**Assignment**
For this exercise, repeat exactly the lines below starting at the line holding "Genesis HealthCare Corp | stock_id: 101032" and ending at the line holding "column Current Rank | position: 5 -> 7", both included, with no extra lines and no pictures.
[[ Input, beginning ]]
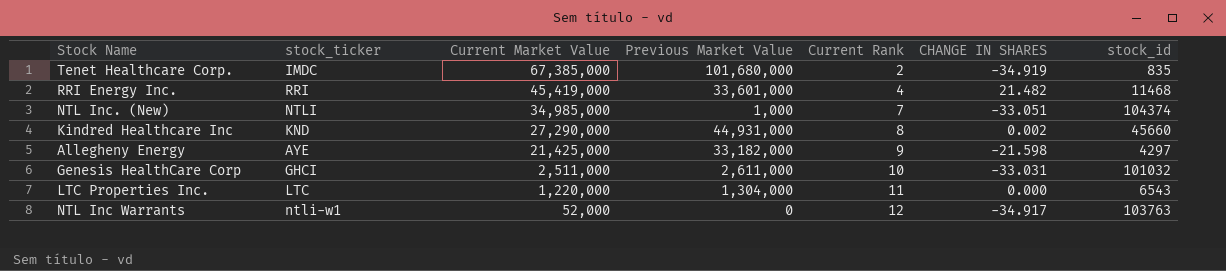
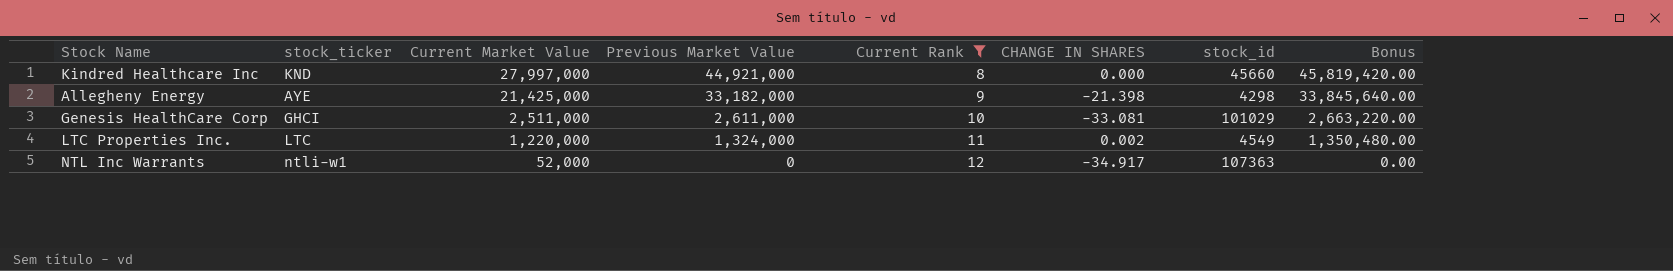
filter: none -> Current Rank >= 8
column Bonus | formula: none -> [Previous Market Value] * 1.02
Kindred Healthcare Inc | Current Market Value: 27,290,000 -> 27,997,000
Kindred Healthcare Inc | Previous Market Value: 44,931,000 -> 44,921,000
Kindred Healthcare Inc | CHANGE IN SHARES: 0.002 -> 0.000
Allegheny Energy | CHANGE IN SHARES: -21.598 -> -21.398
Allegheny Energy | stock_id: 4297 -> 4298
Genesis HealthCare Corp | CHANGE IN SHARES: -33.031 -> -33.081
Genesis HealthCare Corp | stock_id: 101032 -> 101029
LTC Properties Inc. | Previous Market Value: 1,304,000 -> 1,324,000
LTC Properties Inc. | CHANGE IN SHARES: 0.000 -> 0.002
LTC Properties Inc. | stock_id: 6543 -> 4549
NTL Inc Warrants | stock_id: 103763 -> 107363

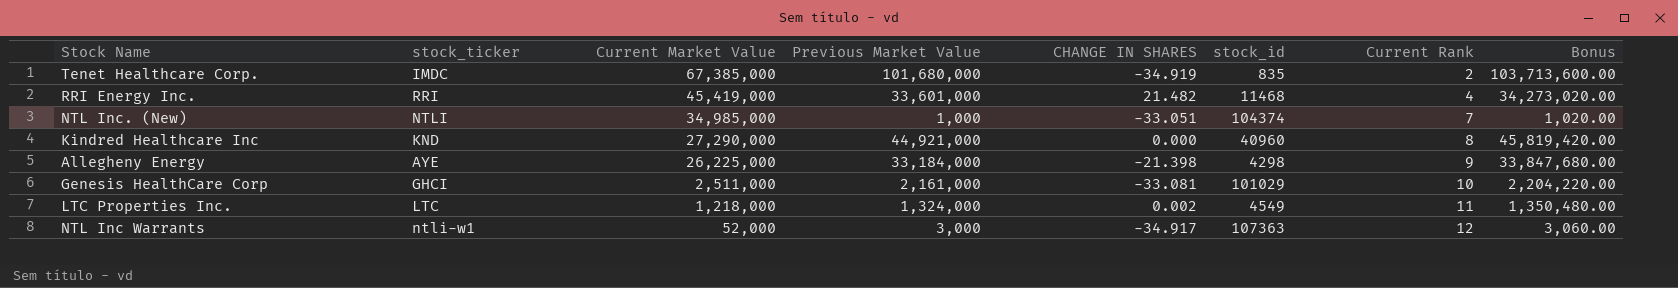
filter: Current Rank >= 8 -> none
column Current Rank | position: 5 -> 7
Kindred Healthcare Inc | Current Market Value: 27,997,000 -> 27,290,000
Kindred Healthcare Inc | stock_id: 45660 -> 40960
Allegheny Energy | Current Market Value: 21,425,000 -> 26,225,000
Allegheny Energy | Previous Market Value: 33,182,000 -> 33,184,000
Allegheny Energy | Bonus: 33,845,640.00 -> 33,847,680.00
Genesis HealthCare Corp | Previous Market Value: 2,611,000 -> 2,161,000
Genesis HealthCare Corp | Bonus: 2,663,220.00 -> 2,204,220.00
LTC Properties Inc. | Current Market Value: 1,220,000 -> 1,218,000
NTL Inc Warrants | Previous Market Value: 0 -> 3,000
NTL Inc Warrants | Bonus: 0.00 -> 3,060.00

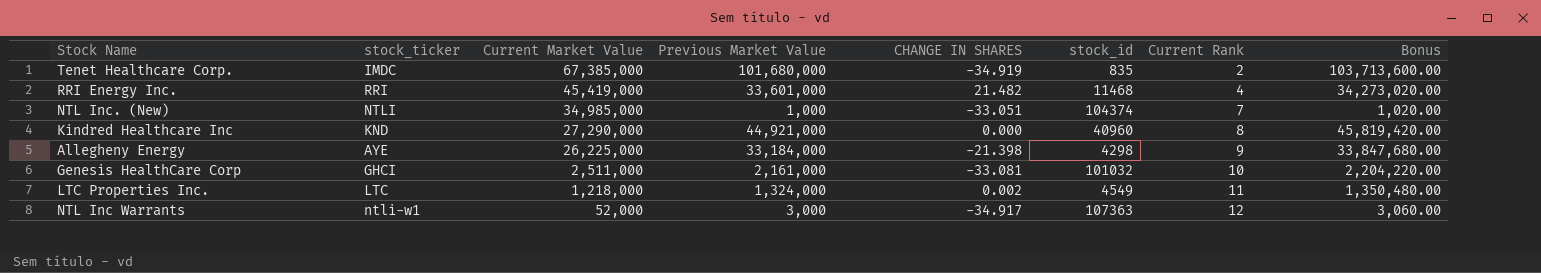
Genesis HealthCare Corp | stock_id: 101029 -> 101032

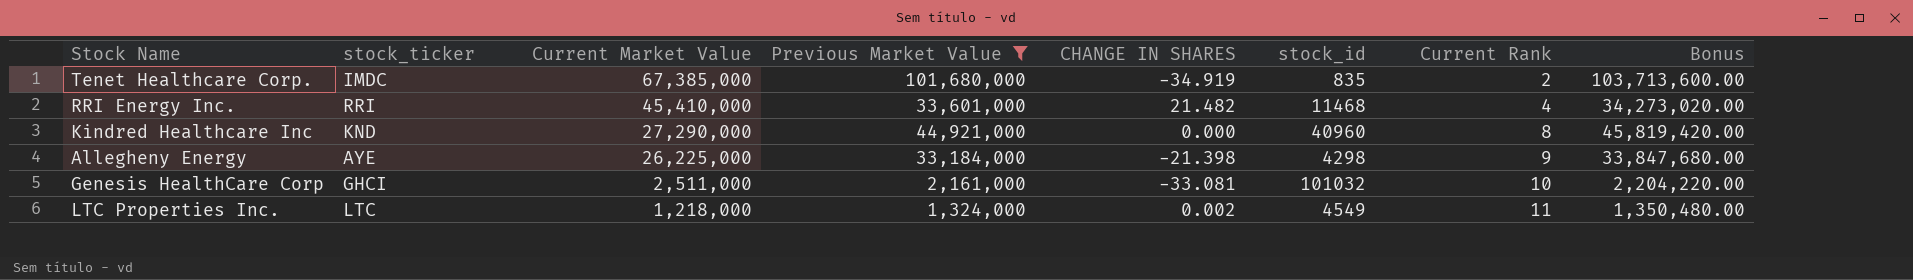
filter: none -> Previous Market Value >= 1,324,000
RRI Energy Inc. | Current Market Value: 45,419,000 -> 45,410,000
[[ Input, end ]]
**Output of the exercise**
Genesis HealthCare Corp | stock_id: 101032 -> 101029
LTC Properties Inc. | Previous Market Value: 1,304,000 -> 1,324,000
LTC Properties Inc. | CHANGE IN SHARES: 0.000 -> 0.002
LTC Properties Inc. | stock_id: 6543 -> 4549
NTL Inc Warrants | stock_id: 103763 -> 107363

filter: Current Rank >= 8 -> none
column Current Rank | position: 5 -> 7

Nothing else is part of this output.